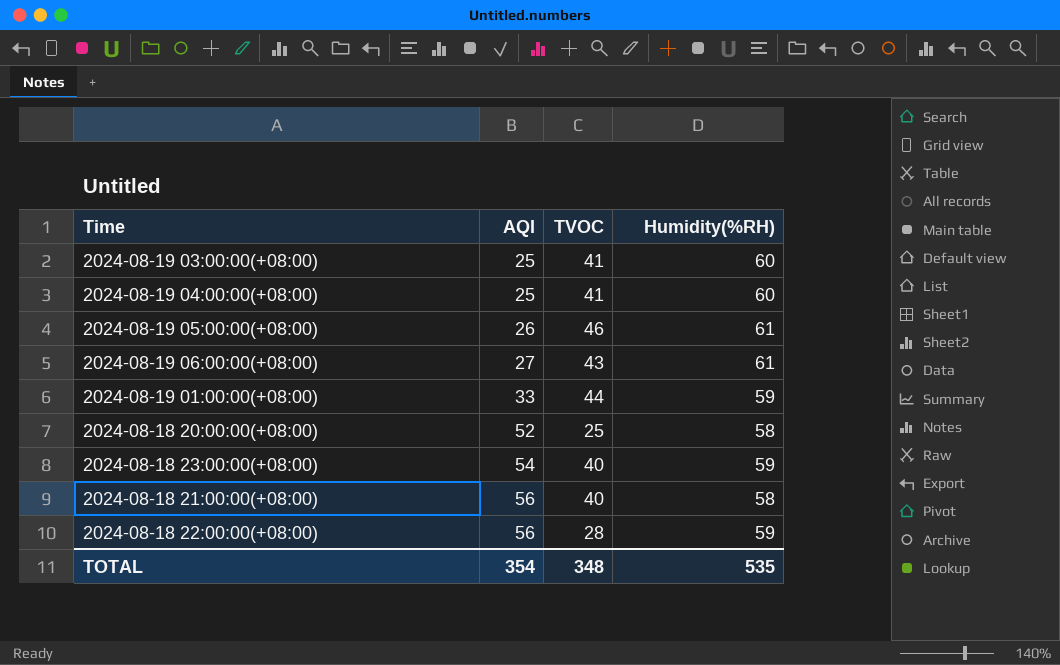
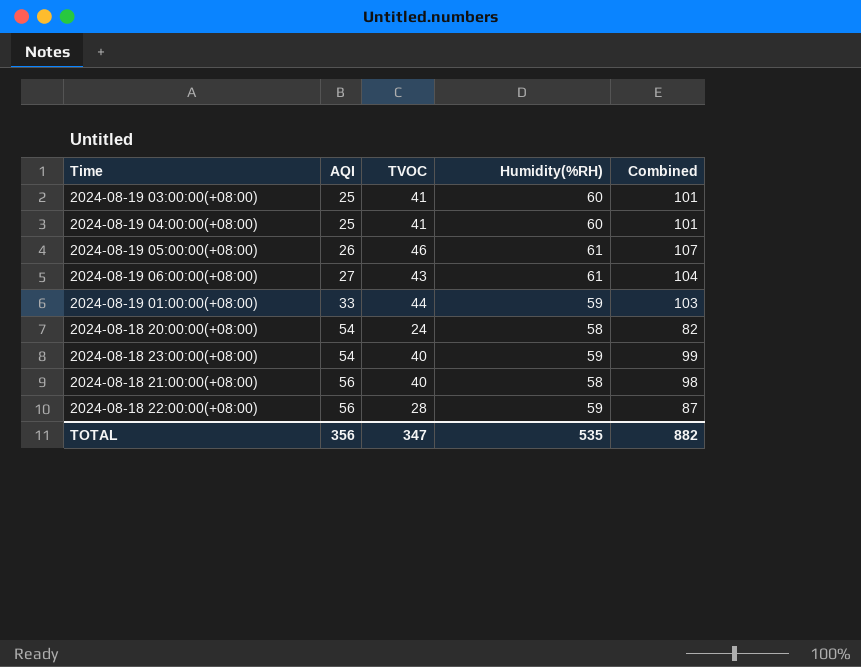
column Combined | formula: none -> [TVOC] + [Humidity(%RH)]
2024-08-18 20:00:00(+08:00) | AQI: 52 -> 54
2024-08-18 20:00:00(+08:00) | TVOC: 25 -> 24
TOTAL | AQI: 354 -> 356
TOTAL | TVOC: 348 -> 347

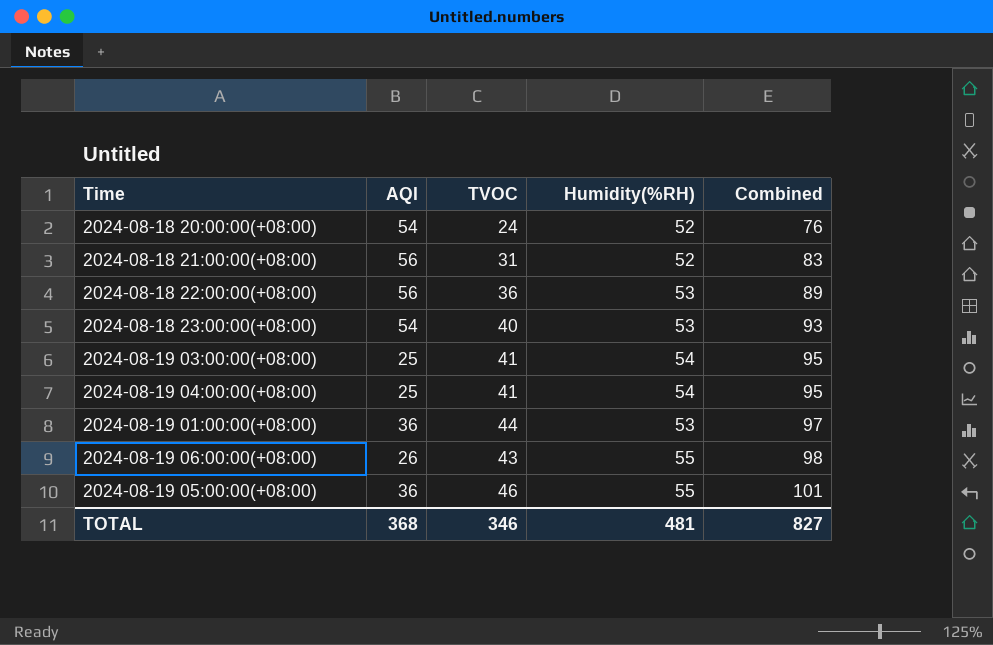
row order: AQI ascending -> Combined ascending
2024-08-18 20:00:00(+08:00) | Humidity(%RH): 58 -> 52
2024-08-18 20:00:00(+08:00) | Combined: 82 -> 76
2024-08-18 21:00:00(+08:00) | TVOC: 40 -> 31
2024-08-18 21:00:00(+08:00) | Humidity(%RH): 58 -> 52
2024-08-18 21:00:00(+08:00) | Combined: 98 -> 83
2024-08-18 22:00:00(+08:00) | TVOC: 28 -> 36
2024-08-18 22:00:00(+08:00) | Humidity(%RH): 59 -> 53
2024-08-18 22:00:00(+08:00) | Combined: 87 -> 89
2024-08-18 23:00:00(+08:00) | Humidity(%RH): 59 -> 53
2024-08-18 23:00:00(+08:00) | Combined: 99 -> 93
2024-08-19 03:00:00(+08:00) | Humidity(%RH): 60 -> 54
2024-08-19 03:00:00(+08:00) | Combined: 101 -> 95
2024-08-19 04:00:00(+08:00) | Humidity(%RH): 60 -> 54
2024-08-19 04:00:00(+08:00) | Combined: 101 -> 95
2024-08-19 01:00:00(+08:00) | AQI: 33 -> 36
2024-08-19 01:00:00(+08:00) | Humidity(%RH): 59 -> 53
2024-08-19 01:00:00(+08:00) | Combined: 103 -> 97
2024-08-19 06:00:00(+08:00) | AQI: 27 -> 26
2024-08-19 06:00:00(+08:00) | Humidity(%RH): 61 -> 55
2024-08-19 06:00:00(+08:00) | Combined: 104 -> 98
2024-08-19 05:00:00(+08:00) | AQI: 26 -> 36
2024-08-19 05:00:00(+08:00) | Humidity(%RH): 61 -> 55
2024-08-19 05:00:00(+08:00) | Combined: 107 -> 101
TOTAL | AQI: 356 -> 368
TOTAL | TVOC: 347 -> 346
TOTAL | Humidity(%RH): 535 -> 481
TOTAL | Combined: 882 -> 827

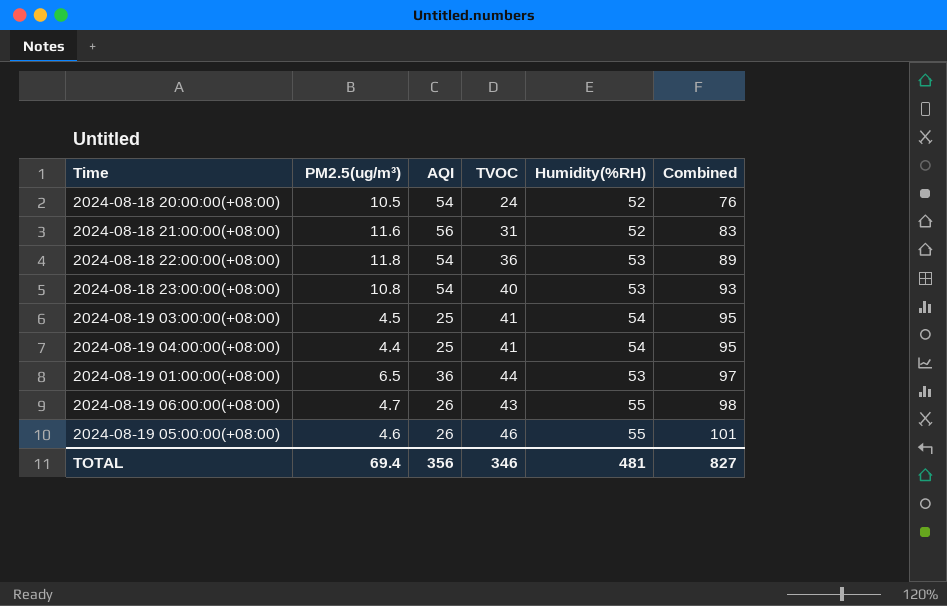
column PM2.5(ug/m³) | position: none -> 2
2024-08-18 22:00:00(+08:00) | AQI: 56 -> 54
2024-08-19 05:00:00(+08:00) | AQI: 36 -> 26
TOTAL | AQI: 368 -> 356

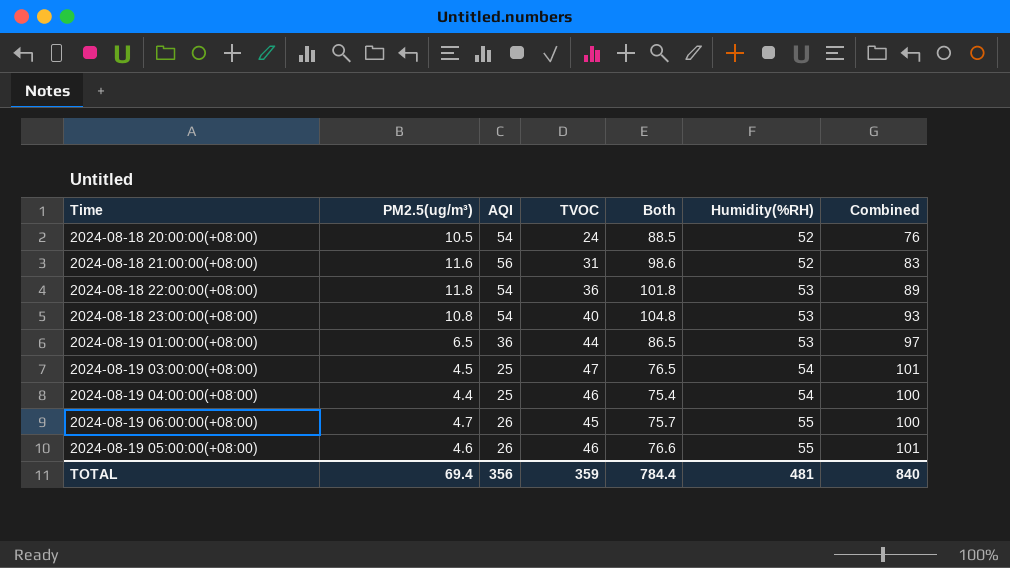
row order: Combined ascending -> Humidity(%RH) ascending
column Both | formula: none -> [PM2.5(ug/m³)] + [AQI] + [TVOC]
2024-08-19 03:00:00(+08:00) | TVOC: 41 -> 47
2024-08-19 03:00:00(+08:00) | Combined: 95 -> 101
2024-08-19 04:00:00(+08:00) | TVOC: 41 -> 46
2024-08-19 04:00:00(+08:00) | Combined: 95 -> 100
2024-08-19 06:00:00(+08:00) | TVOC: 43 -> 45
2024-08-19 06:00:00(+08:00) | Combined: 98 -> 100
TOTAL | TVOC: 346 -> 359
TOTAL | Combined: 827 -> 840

* WHAT TO WORK ON:
Above are some records. Output exactly the lines from the one that contains "2024-08-19 04:00:00(+08:00) | Combined: 101" to the one that contains "row order: Combined", keeping both, and omit the pictures.

* FINAL ANSWER:
2024-08-19 04:00:00(+08:00) | Combined: 101 -> 95
2024-08-19 01:00:00(+08:00) | AQI: 33 -> 36
2024-08-19 01:00:00(+08:00) | Humidity(%RH): 59 -> 53
2024-08-19 01:00:00(+08:00) | Combined: 103 -> 97
2024-08-19 06:00:00(+08:00) | AQI: 27 -> 26
2024-08-19 06:00:00(+08:00) | Humidity(%RH): 61 -> 55
2024-08-19 06:00:00(+08:00) | Combined: 104 -> 98
2024-08-19 05:00:00(+08:00) | AQI: 26 -> 36
2024-08-19 05:00:00(+08:00) | Humidity(%RH): 61 -> 55
2024-08-19 05:00:00(+08:00) | Combined: 107 -> 101
TOTAL | AQI: 356 -> 368
TOTAL | TVOC: 347 -> 346
TOTAL | Humidity(%RH): 535 -> 481
TOTAL | Combined: 882 -> 827

column PM2.5(ug/m³) | position: none -> 2
2024-08-18 22:00:00(+08:00) | AQI: 56 -> 54
2024-08-19 05:00:00(+08:00) | AQI: 36 -> 26
TOTAL | AQI: 368 -> 356

row order: Combined ascending -> Humidity(%RH) ascending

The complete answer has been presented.